- **Task goal**: Return each line of the records holding the string "Недвижимость".

- **Data supplied**:
= = =
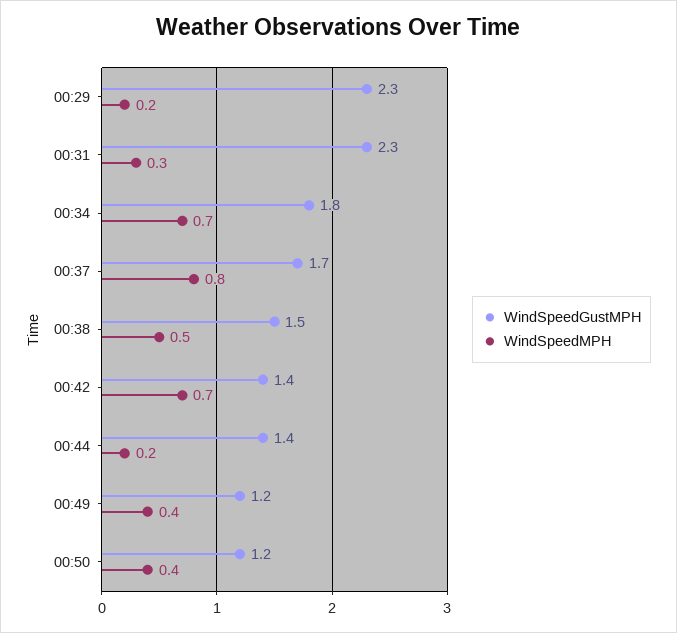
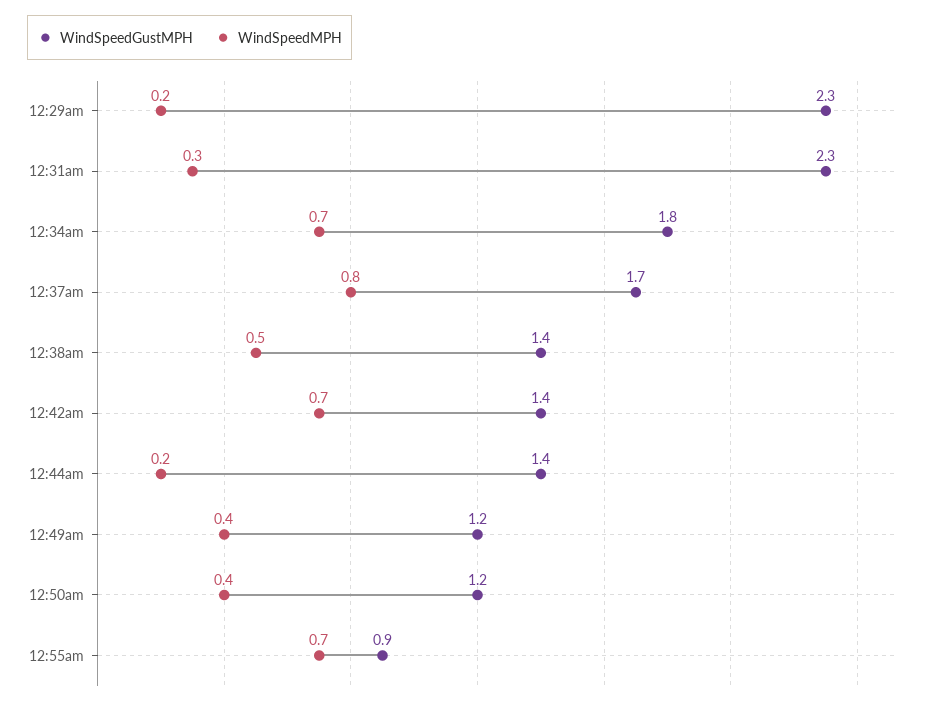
WindSpeedGustMPH, 00:38: 1.5 -> 1.4
WindSpeedGustMPH, 12:55am: none -> 0.9
WindSpeedMPH, 12:55am: none -> 0.7

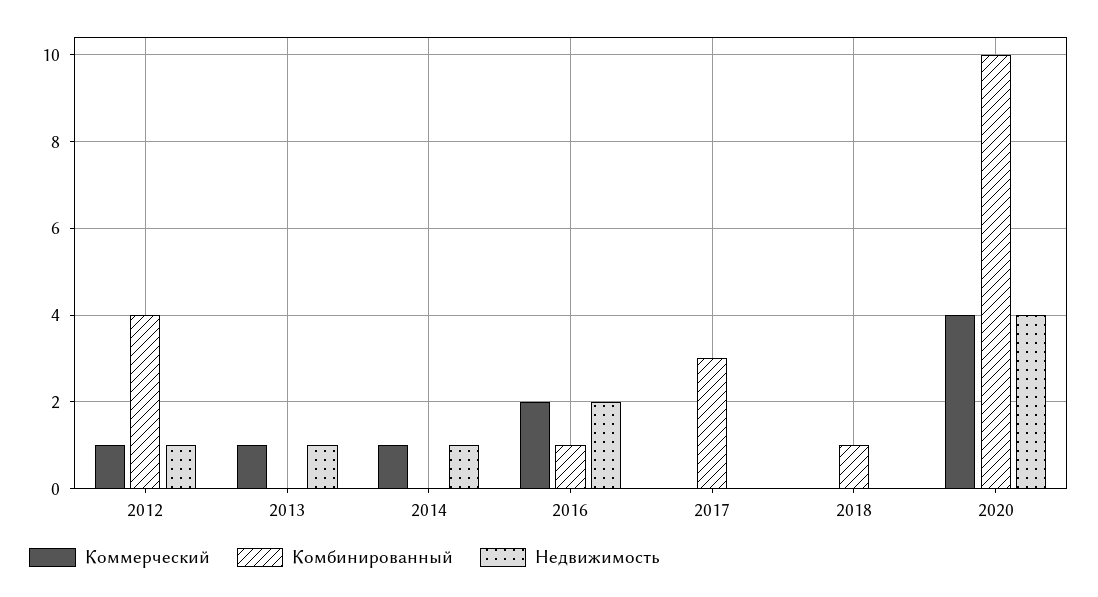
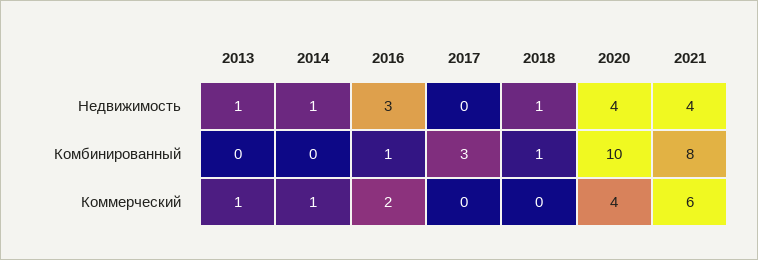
Коммерческий, 2012: 1 -> none
Комбинированный, 2012: 4 -> none
Недвижимость, 2012: 1 -> none
Недвижимость, 2016: 2 -> 3
Недвижимость, 2018: 0 -> 1
Недвижимость, 2021: none -> 4
Комбинированный, 2021: none -> 8
Коммерческий, 2021: none -> 6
= = =
- **Answer to this task**:
Недвижимость, 2012: 1 -> none
Недвижимость, 2016: 2 -> 3
Недвижимость, 2018: 0 -> 1
Недвижимость, 2021: none -> 4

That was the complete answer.